A valorização docente e a qualidade da educação: equação necessária
Isabel Letícia Pedroso de Medeiros (*)
A rede municipal de ensino de Porto Alegre, já há alguns anos, é alvo de questionamentos sobre a qualidade de ensino ofertada, seja pela organização em ciclos de formação (que supostamente, pelo “afrouxamento” da avaliação entendida como reprovação, estimularia professores e alunos à indolência), seja pelo resultado dos estudantes nas avaliações padronizadas, sempre inferiores a outras redes, não obstante o bom salário, boa formação acadêmica dos docentes e as boas condições das escolas.
Muito embora esse questionamento tenha origem na perspectiva mercadológica em educação, na “gestão de resultados”, feita via de regra por atores que ocuparam funções de gestão educacional ser ter deixado no seu legado nenhuma evidência/resultado de elevação da qualidade, ao contrário, em geral contribuíram para a precarização e sucateamento das redes públicas, devemos levá-la a sério, buscar analisá-la e respondê-la não a partir do intencional simplismo matemático que povoa o questionamento, mas na sua complexidade e profundidade que merece, com o compromisso genuíno com a elevação da qualidade social da educação, reconhecendo que no nosso país recém podemos falar em educação como política pública e direito de todos a partir das duas últimas décadas, período bastante tardio no qual estamos acompanhados apenas pelos países mais miseráveis do globo, bem como concordando que os professores podem e devem avançar nas suas estratégias didático metodológicas, o que certamente contribuirá para um cenário mais favorável nos processos de ensino aprendizagem. Não é pretensão aqui fazer esse necessário aprofundamento analítico, mas apenas apresentar alguns elementos para a reflexão.
O primeiro elemento a considerar são as avaliações padronizadas, importadas de modelos educacionais de outros países: como todo o padrão, esse tipo de avaliação é questionável por “passar uma régua cega” sobre uma população cuja diversidade cultural e desigualdade social atingem níveis abismais. A padronização que buscam estabelecer é firmemente criticada pelos defensores do respeito às diferenças e à diversidade. Sem querer banalizar a discussão, é como se todos devessem ter altura suficiente para firmar-se no varão dos ônibus, ou usar o mesmo número de roupa, ou caber nas poltronas dos cinemas. Por que deveria haver um padrão cognitivo?

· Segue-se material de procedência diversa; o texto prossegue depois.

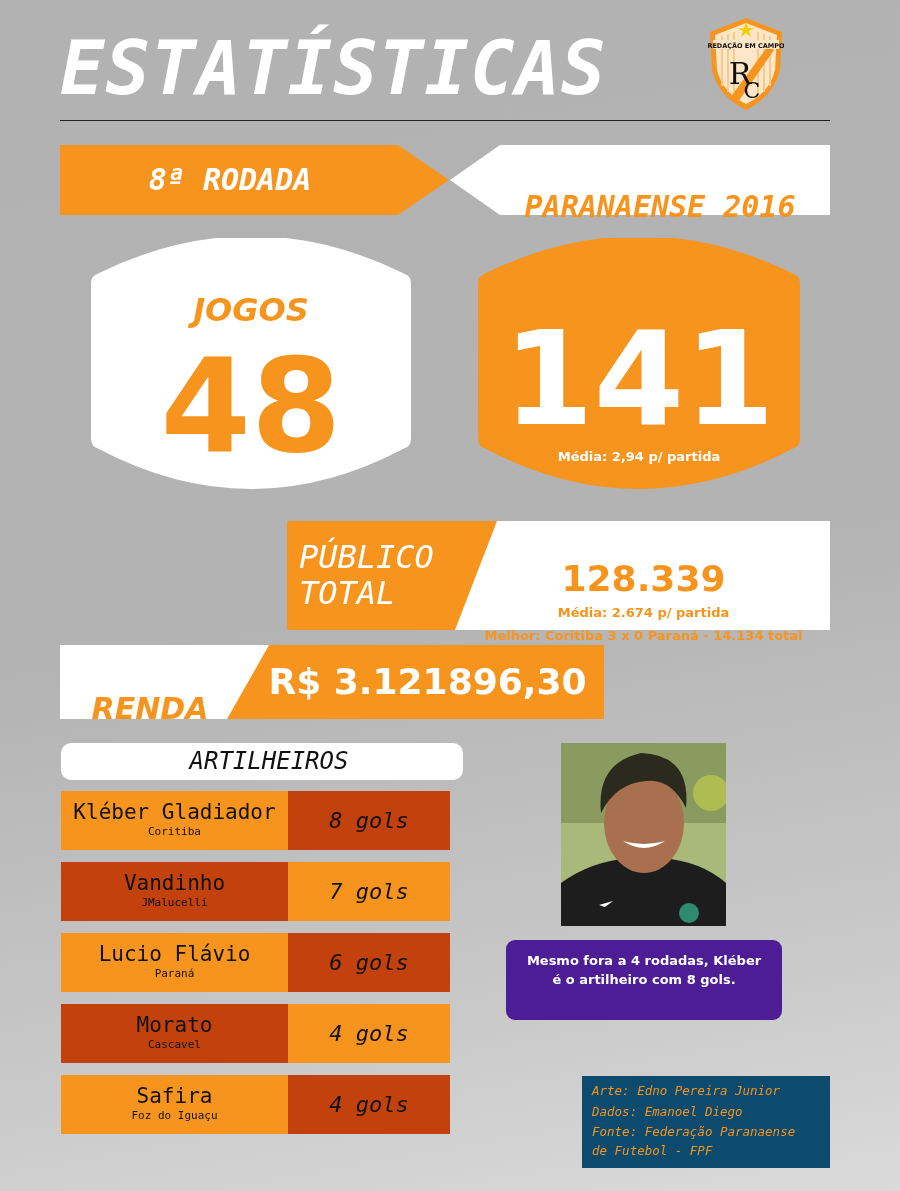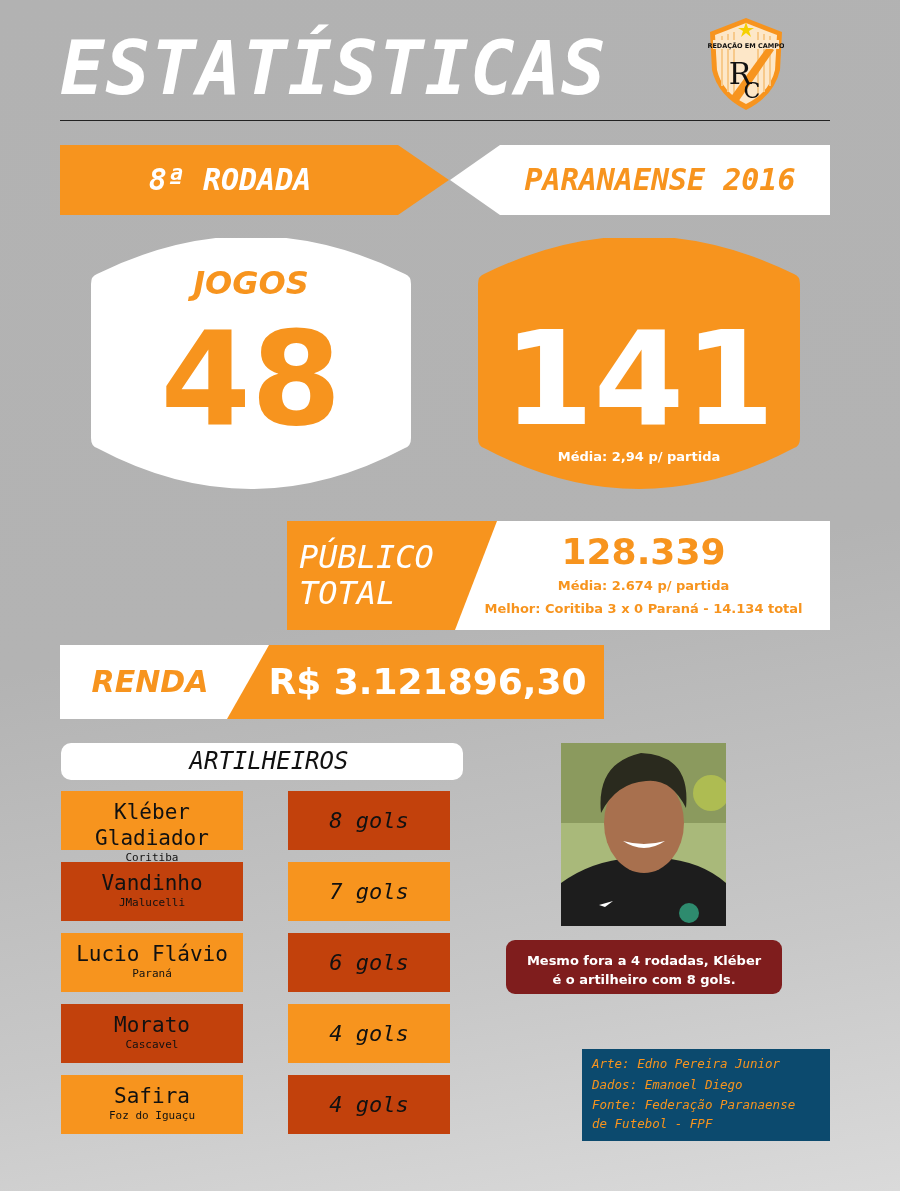--- a/index.html
+++ b/index.html
@@ -2,41 +2,41 @@
 <html><head>
 <meta charset="utf-8">
 <style>
   html, body { margin: 0; padding: 0; }
   body {
     width: 900px; height: 1191px; position: relative; overflow: hidden;
     background: linear-gradient(170deg, #b2b2b2 0%, #b3b3b3 50%, #c8c8c8 80%, #dadada 100%);
     font-family: "DejaVu Sans", sans-serif;
   }
   .abs { position: absolute; }
-  .orange { color: #f7941e; }
+  .orange { color: #f7941e; margin-top: 27px; }
   .title {
     left: 60px; top: 18px; font-family: "DejaVu Sans Mono", monospace;
     font-style: italic; font-weight: bold; font-size: 74px; color: #ffffff;
     letter-spacing: 1px; line-height: 100px;
   }
   .rule { left: 60px; top: 120px; width: 770px; height: 1px; background: #222; }
   .logo { left: 708px; top: 16px; width: 76px; width: 76px; height: 96px; }
   .band-text {
     font-family: "DejaVu Sans Mono", monospace; font-style: italic; font-weight: bold;
     font-size: 30px; line-height: 70px; text-align: center;
   }
   .badge-label {
     font-family: "DejaVu Sans", sans-serif; font-style: italic; font-weight: bold;
     font-size: 32px; text-align: center; width: 100%;
   }
   .badge-num {
     font-family: "DejaVu Sans", sans-serif; font-weight: bold; text-align: center; width: 100%;
   }
   .row { position: absolute; left: 61px; width: 389px; height: 59px; }
-  .row .name-cell { position: absolute; left: 0; top: 0; width: 182px; height: 59px; text-align: center; }
+  .row .name-cell { position: absolute; left: 0; top: 0; width: 227px; height: 59px; text-align: center; }
   .row .goals-cell {
     position: absolute; left: 227px; top: 0; width: 162px; height: 59px; text-align: center;
     font-family: "DejaVu Sans Mono", monospace; font-style: italic; font-size: 22px; line-height: 59px; color: #111;
   }
   .bg-o { background: #f7941e; }
   .bg-w { background: #c2410c; }
   .pname { font-family: "DejaVu Sans Mono", monospace; font-size: 21px; color: #111; padding-top: 8px; line-height: 26px; }
   .pclub { font-family: "DejaVu Sans Mono", monospace; font-size: 11px; color: #111; line-height: 14px; }
 </style>
 </head>
@@ -166,21 +166,21 @@
     <circle cx="150" cy="50" r="18" fill="#b6c44f" opacity="0.8"></circle>
     <path d="M0 183 L0 140 Q30 118 70 115 L100 115 Q140 118 165 140 L165 183 Z" fill="#1d1d1d"></path>
     <ellipse cx="83" cy="80" rx="40" ry="50" fill="#a8704e"></ellipse>
     <path d="M40 70 Q35 20 80 10 Q130 12 125 65 Q110 35 85 38 Q55 40 40 70 Z" fill="#2a2a1e"></path>
     <path d="M62 98 Q83 112 104 98 Q83 104 62 98 Z" fill="#ffffff"></path>
     <path d="M38 162 L52 158 L44 164 Z" fill="#fff"></path>
     <circle cx="128" cy="170" r="10" fill="#2e8b6e"></circle>
   </svg>
 </div>
 
-<div class="abs" style="left:506px; top:940px; width:276px; height:54px; background:#7f1d1d; border-radius:9px; color:#fff; font-weight:bold; font-size:13px; line-height:19px; text-align:center;">
+<div class="abs" style="left:506px; top:940px; width:276px; height:80px; background:#4c1d95; border-radius:9px; color:#fff; font-weight:bold; font-size:13px; line-height:19px; text-align:center;">
   <div style="padding-top:11px;">Mesmo fora a 4 rodadas, Kléber</div>
   <div>é o artilheiro com 8 gols.</div>
 </div>
 
 <div class="abs orange" style="left:582px; top:1049px; width:248px; height:92px; background:#0c4a6e; font-family:'DejaVu Sans Mono', monospace; font-style:italic; font-size:12.5px; line-height:21px; padding-left:10px; box-sizing:border-box; padding-top:4px;">
   <div>Arte: Edno Pereira Junior</div>
   <div>Dados: Emanoel Diego</div>
   <div style="line-height:19px;">Fonte: Federação Paranaense</div>
   <div style="line-height:19px;">de Futebol - FPF</div>
 </div>

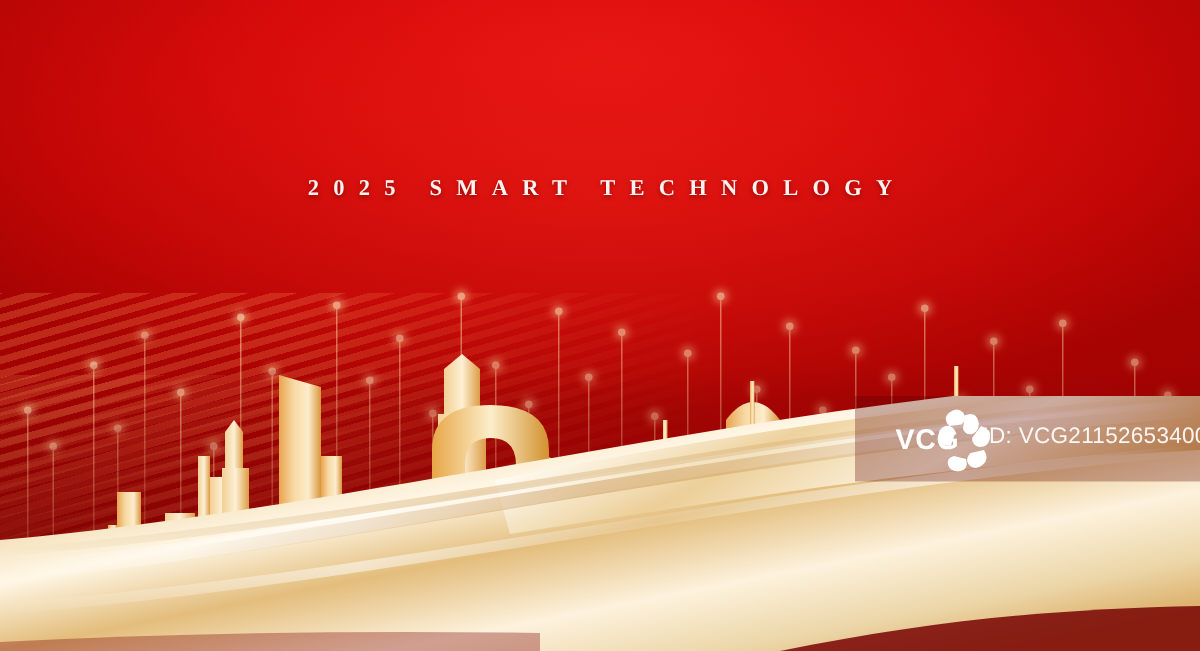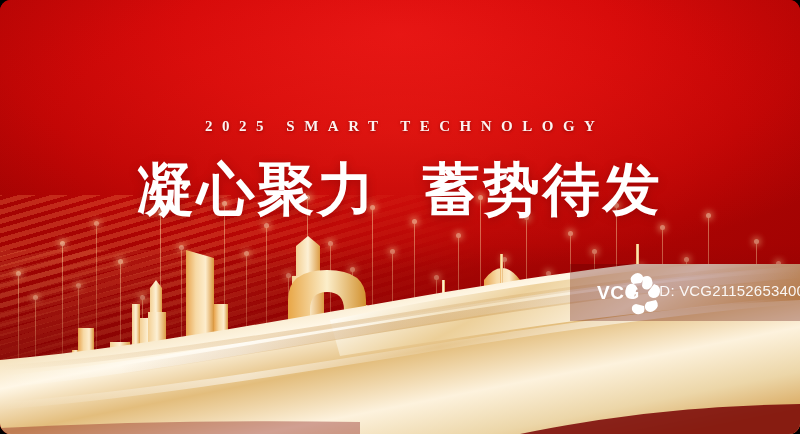--- a/index.html
+++ b/index.html
@@ -7,21 +7,20 @@
     padding: 0;
     background: #000;
   }
   #poster {
     position: relative;
     width: 800px;
     height: 434px;
     overflow: hidden;
     font-family: "Liberation Serif", "DejaVu Serif", serif;
     background: #c80000;
-    border-radius: 11px;
   }
 
   
   .bg-base {
     position: absolute;
     inset: 0;
     background:
       radial-gradient(ellipse 70% 55% at 50% 8%, #e41212 0%, #d60a0a 38%, #c00505 72%, #a50202 100%);
   }
   .bg-vignette {
@@ -499,21 +498,20 @@
     <path d="M0,118 C150,104 320,70 500,42 C620,24 720,14 800,8" fill="none" stroke="url(#s3)" stroke-width="12" opacity="0.85"></path>
     <path d="M0,142 C160,130 340,98 520,70 C640,52 730,42 800,36" fill="none" stroke="url(#s3)" stroke-width="7" opacity="0.7"></path>
     <path d="M120,106 C280,82 450,50 640,26 C710,18 760,14 800,12" fill="none" stroke="url(#s4)" stroke-width="9" opacity="0.8"></path>
     <path d="M0,104 C150,94 330,62 510,34 C630,16 730,6 800,0" fill="none" stroke="url(#s4)" stroke-width="5" opacity="0.6"></path>
 
     <path d="M520,170 C620,150 700,142 800,140 L800,170 Z" fill="rgba(120,4,4,0.85)"></path>
     <path d="M0,164 C120,158 240,156 360,158 L360,170 L0,170 Z" fill="rgba(125,6,6,0.35)"></path>
   </svg>
 
   <div class="tagline">2025 SMART TECHNOLOGY</div>
-  <div class="headline">凝心聚力  蓄势待发</div>
 
   <div class="wm-band"></div>
 
   <svg class="wm-logo" viewBox="0 0 70 48">
     <text x="0" y="30" fill="#ffffff" font-family="Liberation Sans, sans-serif" font-size="19" font-weight="700" letter-spacing="0.5">VCG</text>
     <g fill="#ffffff" transform="translate(48,24)">
       <path d="M-2,-16 q7,-3 9,3 q2,6 -3,9 q-5,2 -7,-3 Z"></path>
       <path d="M9,-9 q7,2 6,8 q-1,6 -7,6 q-5,-1 -5,-6 Z"></path>
       <path d="M11,7 q4,6 -1,10 q-5,4 -9,0 q-3,-4 1,-8 Z"></path>
       <path d="M-1,13 q2,7 -4,8 q-6,1 -8,-4 q-1,-5 4,-6 Z"></path>

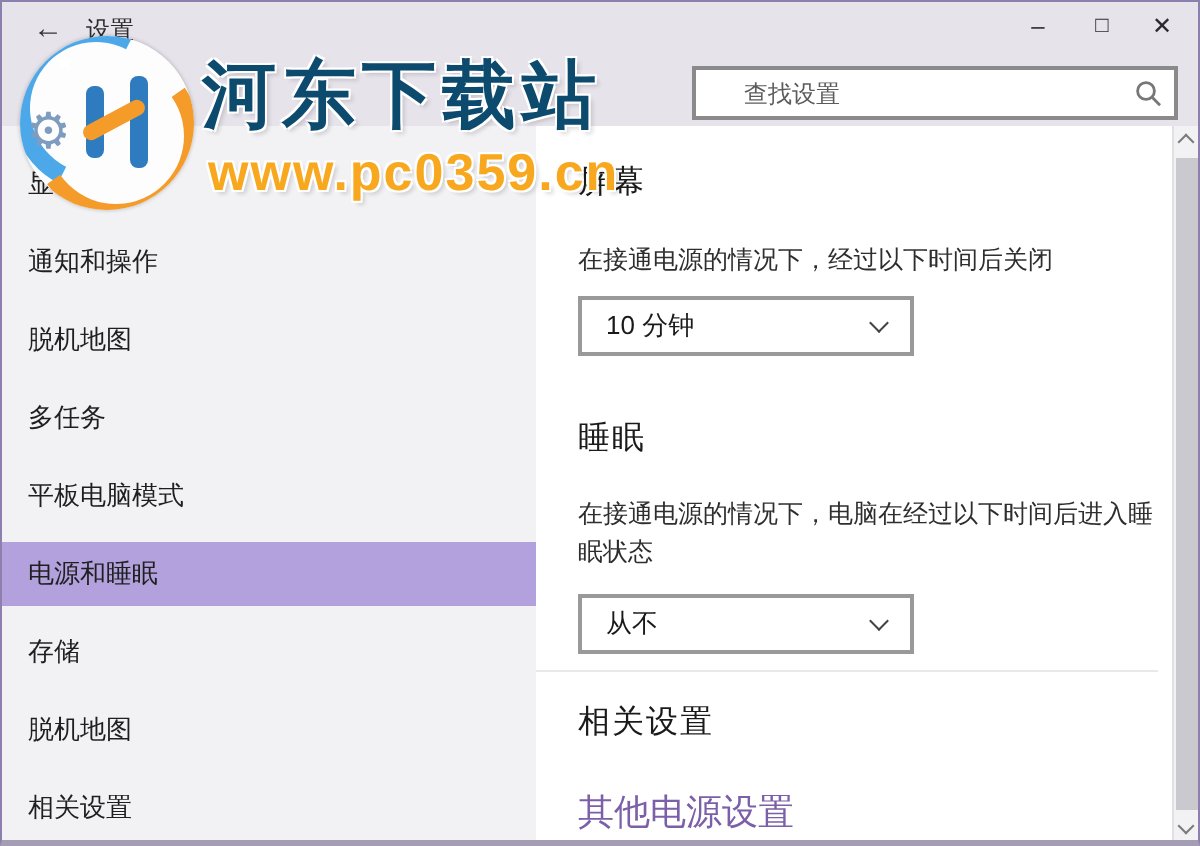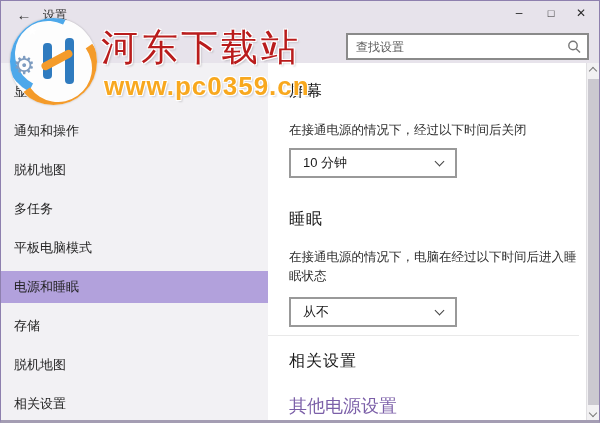--- a/index.html
+++ b/index.html
@@ -28,21 +28,21 @@
   }
   #ctrl-min   { right:64px; }
   #ctrl-max   { right:32px; font-size:11px; }
   #ctrl-close { right:2px;  font-size:12px; }
   #search-box {
     position:absolute; left:345px; top:32px; width:243px; height:27px;
     background:#fff; border:2px solid #8a8a8a; display:flex; align-items:center;
   }
   #search-input {
     flex:1; border:none; outline:none; background:transparent;
-    font-size:12px; color:#4c1d95; padding-left:8px;
+    font-size:12px; color:#4c1d95; padding-left:24px;
     font-family:"Liberation Sans","DejaVu Sans",sans-serif;
   }
   #search-input::placeholder { color:#5c5c5c; opacity:1; }
   #search-icon { width:20px; height:20px; margin-right:3px; flex:0 0 auto; }
   
   #sidebar {
     position:absolute; left:0; top:62px; width:267px; height:358px;
     background:#f2f1f4;
   }
   #sidebar-section-title {
@@ -109,21 +109,21 @@
     position:absolute; left:6px; top:8px; width:84px; height:84px; border-radius:50%;
     border:8px solid transparent; border-bottom-color:#f49b2a; border-right-color:#f49b2a;
     transform:rotate(10deg);
   }
   #wm-logo .star { position:absolute; left:17px; top:6px; color:#ffffff; font-size:12px; }
   #wm-logo .gear { position:absolute; left:3px; top:33px; color:#7e9cc0; font-size:25px; }
   #wm-logo .bar-l { position:absolute; left:33px; top:25px; width:9px; height:36px; background:#2f7bbf; border-radius:4px; }
   #wm-logo .bar-r { position:absolute; left:55px; top:20px; width:9px; height:46px; background:#2f7bbf; border-radius:4px; }
   #wm-logo .bar-x { position:absolute; left:30px; top:38px; width:34px; height:8px; background:#f49b2a; border-radius:4px; transform:rotate(-28deg); }
   #wm-name {
-    position:absolute; left:100px; top:22px; font-size:37px; font-weight:normal; color:#b91c1c;
+    position:absolute; left:100px; top:22px; font-size:37px; font-weight:bold; color:#0c4a6e;
     letter-spacing:3px;
     text-shadow:-1px -1px 0 #fff, 1px -1px 0 #fff, -1px 1px 0 #fff, 1px 1px 0 #fff, 2px 2px 2px rgba(0,0,0,.15);
   }
   #wm-url {
     position:absolute; left:103px; top:70px; font-size:26px; font-weight:bold; color:#f8a81e;
     letter-spacing:1px;
     text-shadow:-1px -1px 0 #fff, 1px -1px 0 #fff, -1px 1px 0 #fff, 1px 1px 0 #fff, 2px 2px 2px rgba(0,0,0,.15);
   }
 </style>
 </head>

Essas avaliações, a partir das análises feitas nos Estados Unidos inclusive por eximplementadores dessas políticas, não elevam a qualidade, apenas criam efeitos a partir do treinamento para responder a testes, deixando de lado a formação crítica e integral. Afortunadamente o Brasil deixou de gastar muito dinheiro público em vão com essas avaliações e aproveitou-as para uma iniciativa louvável: o Governo Federal passou a destinar mais recursos para aqueles municípios e escolas que não apresentam o Índice de Desenvolvimento da Educação Básica (IDEB), nos valores desejados.
Se faz necessário dar um salto qualitativo na gestão educacional e buscar modelos de avaliação institucional que considerem o “efeito escola”, ou seja, como o estudante chegou, qual o seu contexto de existência, e o que a escola agregou a ele e a sua comunidade. Quem é o melhor professor? Aquele que aprovou um estudante oriundo da classe média que já entrou alfabetizado na escola ou aquele que alfabetizou em um ou dois anos, mesmo que com ortografia insipiente, uma criança filha de analfabetos que desconhecia as letras e não sabia pegar o lápis? Quem tem mais condições de aprendizagem? O órfão do “crack” que consegue aprender a ler na escola ou a criança que, acolhida em uma família com condições afetivas, sociais e econômicas cria um ambiente alfabetizador desde o berço? São questões complexas e relativas que devemos considerar.
Ao focalizarmos no local, se faz necessário dizer que a rede municipal de ensino ampliou-se nas duas últimas décadas justamente na periferia, onde se concentram as populações em condições de miserabilidade. Conforme exaustivos estudos no campo da sociologia da educação, as condições sociais interferem significativamente na escolarização, o diferente e desigual “capital cultural”, como nos ensina o sociológo francês Bourdieu, constitui relações diferentes e desiguais com a cultura escolar. O sítio Observatório da Cidade de Porto Alegre” traz importantes informações que podem fundamentar projetos específicos para essa parcela da população, bem como mapear as diferenças e desigualdades no território da cidade.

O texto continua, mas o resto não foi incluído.